If statement vs if-else statement, which is faster?

C++PerformanceC++11AssemblyMicrobenchmark

C++ Problem Overview


I argued with a friend the other day about those two snippets. Which is faster and why ?

value = 5;
if (condition) {
    value = 6;
}

and:

if (condition) {
    value = 6;
} else {
    value = 5;
}

What if value is a matrix ?

Note: I know that value = condition ? 6 : 5; exists and I expect it to be faster, but it wasn't an option.

Edit (requested by staff since question is on hold at the moment):

  • please answer by considering either x86 assembly generated by mainstream compilers (say g++, clang++, vc, mingw) in both optimized and non optimized versions or MIPS assembly.
  • when assembly differ, explain why a version is faster and when (e.g. "better because no branching and branching has following issue blahblah")

C++ Solutions


Solution 1 - C++

TL;DR: In unoptimized code, if without else seems irrelevantly more efficient but with even the most basic level of optimization enabled the code is basically rewritten to value = condition + 5.

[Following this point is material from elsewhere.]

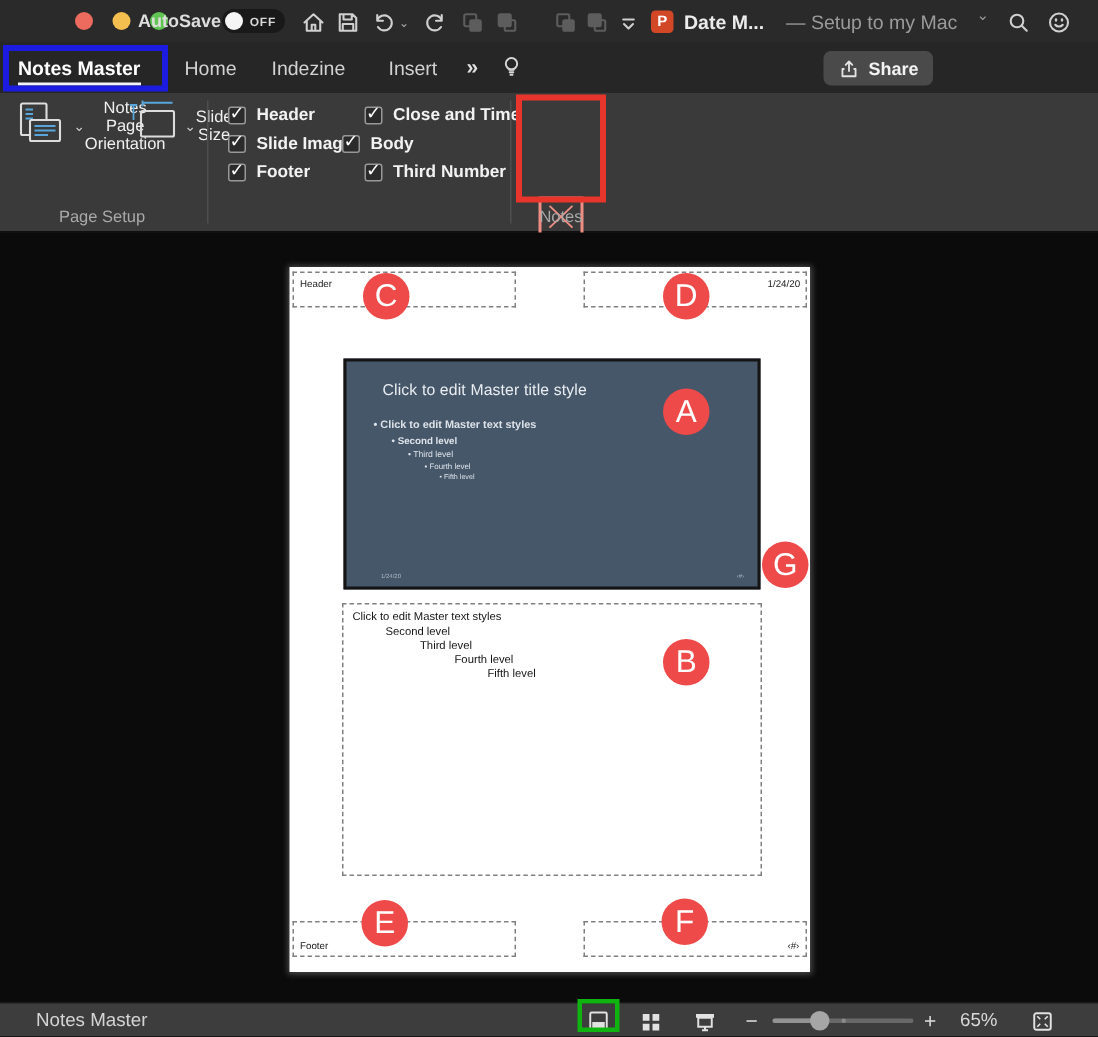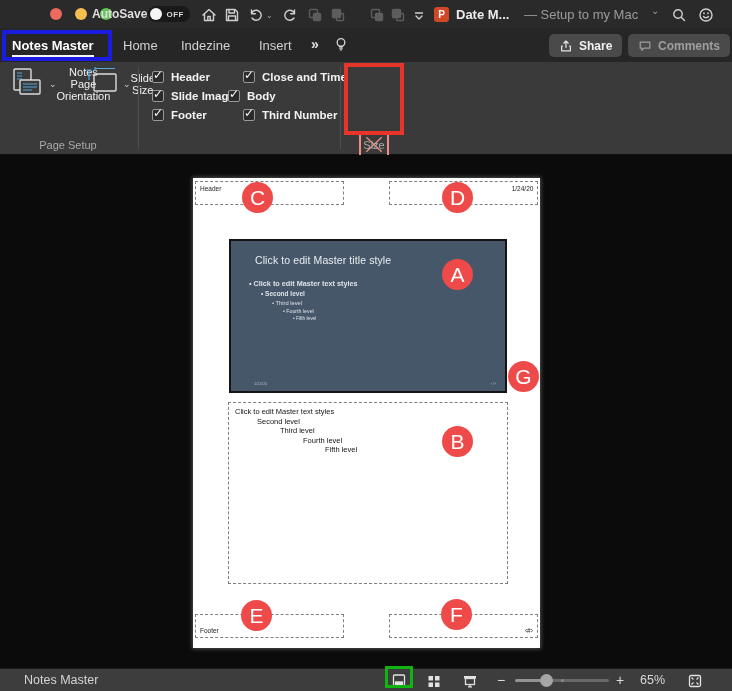"Comments" div.pillbtn { html: <div> <svg> <path></path> </svg> <span>Comments</span> </div> -> none }
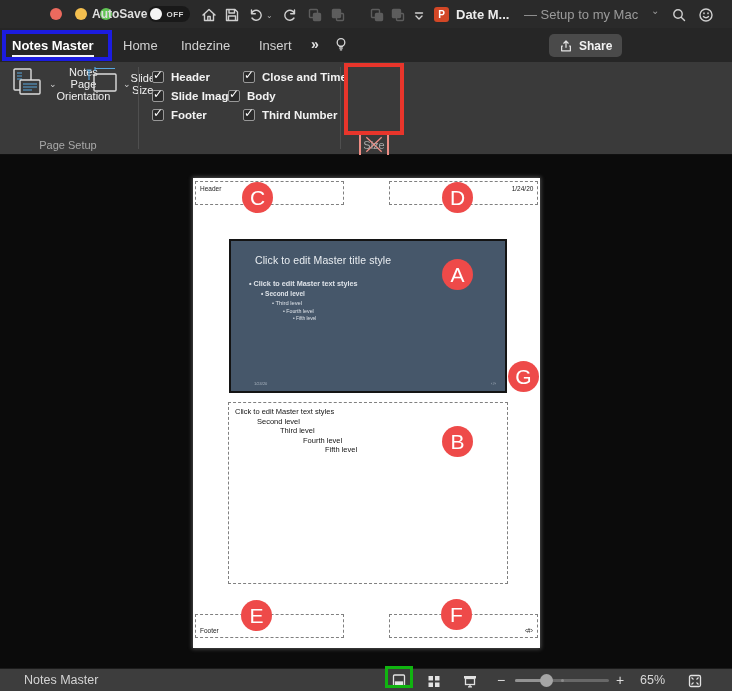"Size" div.grouplabel { text: Size -> Notes }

I gave it a try and generated the assembly for the following code:

int ifonly(bool condition, int value)
{
    value = 5;
    if (condition) {
        value = 6;
    }
    return value;
}

int ifelse(bool condition, int value)
{
    if (condition) {
        value = 6;
    } else {
        value = 5;
    }
    return value;
}

On gcc 6.3 with optimizations disabled (-O0), the relevant difference is:

 mov     DWORD PTR [rbp-8], 5
 cmp     BYTE PTR [rbp-4], 0
 je      .L2
 mov     DWORD PTR [rbp-8], 6
.L2:
 mov     eax, DWORD PTR [rbp-8]

for ifonly, while ifelse has

 cmp     BYTE PTR [rbp-4], 0
 je      .L5
 mov     DWORD PTR [rbp-8], 6
 jmp     .L6
.L5:
 mov     DWORD PTR [rbp-8], 5
.L6:
 mov     eax, DWORD PTR [rbp-8]

The latter looks slightly less efficient because it has an extra jump but both have at least two and at most three assignments so unless you really need to squeeze every last drop of performance (hint: unless you are working on a space shuttle you don't, and even then you probably don't) the difference won't be noticeable.

However, even with the lowest optimization level (-O1) both functions reduce to the same:

test    dil, dil
setne   al
movzx   eax, al
add     eax, 5

which is basically the equivalent of

return 5 + condition;

assuming condition is zero or one. Higher optimization levels don't really change the output, except they manage to avoid the movzx by efficiently zeroing out the EAX register at the start.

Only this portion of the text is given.